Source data

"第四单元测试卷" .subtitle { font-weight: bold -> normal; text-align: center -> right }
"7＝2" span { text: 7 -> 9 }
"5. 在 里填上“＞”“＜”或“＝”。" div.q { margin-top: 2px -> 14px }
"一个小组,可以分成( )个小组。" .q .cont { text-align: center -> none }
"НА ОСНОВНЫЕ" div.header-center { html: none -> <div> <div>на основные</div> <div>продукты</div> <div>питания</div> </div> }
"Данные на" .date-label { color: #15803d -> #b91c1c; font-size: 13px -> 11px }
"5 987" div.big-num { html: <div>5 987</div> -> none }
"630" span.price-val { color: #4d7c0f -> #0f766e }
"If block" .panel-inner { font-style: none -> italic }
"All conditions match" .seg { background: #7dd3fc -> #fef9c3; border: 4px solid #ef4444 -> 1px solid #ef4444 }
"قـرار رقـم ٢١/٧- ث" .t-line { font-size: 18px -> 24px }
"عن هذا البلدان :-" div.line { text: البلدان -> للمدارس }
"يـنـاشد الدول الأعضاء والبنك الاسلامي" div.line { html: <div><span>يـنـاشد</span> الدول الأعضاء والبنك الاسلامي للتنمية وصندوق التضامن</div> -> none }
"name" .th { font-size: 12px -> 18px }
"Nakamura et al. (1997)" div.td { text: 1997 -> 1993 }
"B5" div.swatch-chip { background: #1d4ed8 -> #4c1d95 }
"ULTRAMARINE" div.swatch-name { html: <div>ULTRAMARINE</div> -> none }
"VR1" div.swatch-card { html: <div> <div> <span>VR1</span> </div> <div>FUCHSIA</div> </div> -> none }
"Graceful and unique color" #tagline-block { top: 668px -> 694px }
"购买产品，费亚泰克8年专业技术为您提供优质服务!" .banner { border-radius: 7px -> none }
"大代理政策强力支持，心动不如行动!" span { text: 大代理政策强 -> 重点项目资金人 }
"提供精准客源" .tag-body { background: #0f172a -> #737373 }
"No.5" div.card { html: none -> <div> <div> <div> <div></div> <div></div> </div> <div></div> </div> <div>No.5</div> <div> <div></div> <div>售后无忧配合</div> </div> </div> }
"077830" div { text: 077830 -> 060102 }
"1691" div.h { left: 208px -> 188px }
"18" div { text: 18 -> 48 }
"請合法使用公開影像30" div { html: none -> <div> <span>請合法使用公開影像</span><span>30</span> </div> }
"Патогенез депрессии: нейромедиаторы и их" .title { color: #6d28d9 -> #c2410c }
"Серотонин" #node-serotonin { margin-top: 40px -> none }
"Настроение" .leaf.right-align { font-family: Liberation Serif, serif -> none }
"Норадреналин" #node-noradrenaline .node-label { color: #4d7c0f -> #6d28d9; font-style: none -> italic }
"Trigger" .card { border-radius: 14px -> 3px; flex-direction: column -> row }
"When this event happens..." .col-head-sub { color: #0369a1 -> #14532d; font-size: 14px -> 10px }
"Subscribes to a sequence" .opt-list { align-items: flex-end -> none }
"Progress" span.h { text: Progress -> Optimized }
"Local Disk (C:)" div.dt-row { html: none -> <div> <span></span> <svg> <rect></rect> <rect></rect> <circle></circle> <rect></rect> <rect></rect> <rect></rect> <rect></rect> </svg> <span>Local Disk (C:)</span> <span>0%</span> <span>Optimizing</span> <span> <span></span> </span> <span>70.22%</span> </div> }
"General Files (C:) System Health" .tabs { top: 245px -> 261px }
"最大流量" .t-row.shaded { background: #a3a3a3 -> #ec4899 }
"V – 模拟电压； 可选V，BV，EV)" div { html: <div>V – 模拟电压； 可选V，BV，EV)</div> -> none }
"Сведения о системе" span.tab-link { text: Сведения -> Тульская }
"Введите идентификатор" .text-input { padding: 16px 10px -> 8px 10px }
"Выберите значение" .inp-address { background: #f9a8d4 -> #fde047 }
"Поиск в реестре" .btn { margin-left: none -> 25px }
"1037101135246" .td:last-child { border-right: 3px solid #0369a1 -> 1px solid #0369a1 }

Activity:
For each line in the entries that holds "text", return that line.

Written response:
"第四单元测试卷" .subtitle { font-weight: bold -> normal; text-align: center -> right }
"7＝2" span { text: 7 -> 9 }
"一个小组,可以分成( )个小组。" .q .cont { text-align: center -> none }
"عن هذا البلدان :-" div.line { text: البلدان -> للمدارس }
"Nakamura et al. (1997)" div.td { text: 1997 -> 1993 }
"大代理政策强力支持，心动不如行动!" span { text: 大代理政策强 -> 重点项目资金人 }
"077830" div { text: 077830 -> 060102 }
"18" div { text: 18 -> 48 }
"Progress" span.h { text: Progress -> Optimized }
"Сведения о системе" span.tab-link { text: Сведения -> Тульская }
"Введите идентификатор" .text-input { padding: 16px 10px -> 8px 10px }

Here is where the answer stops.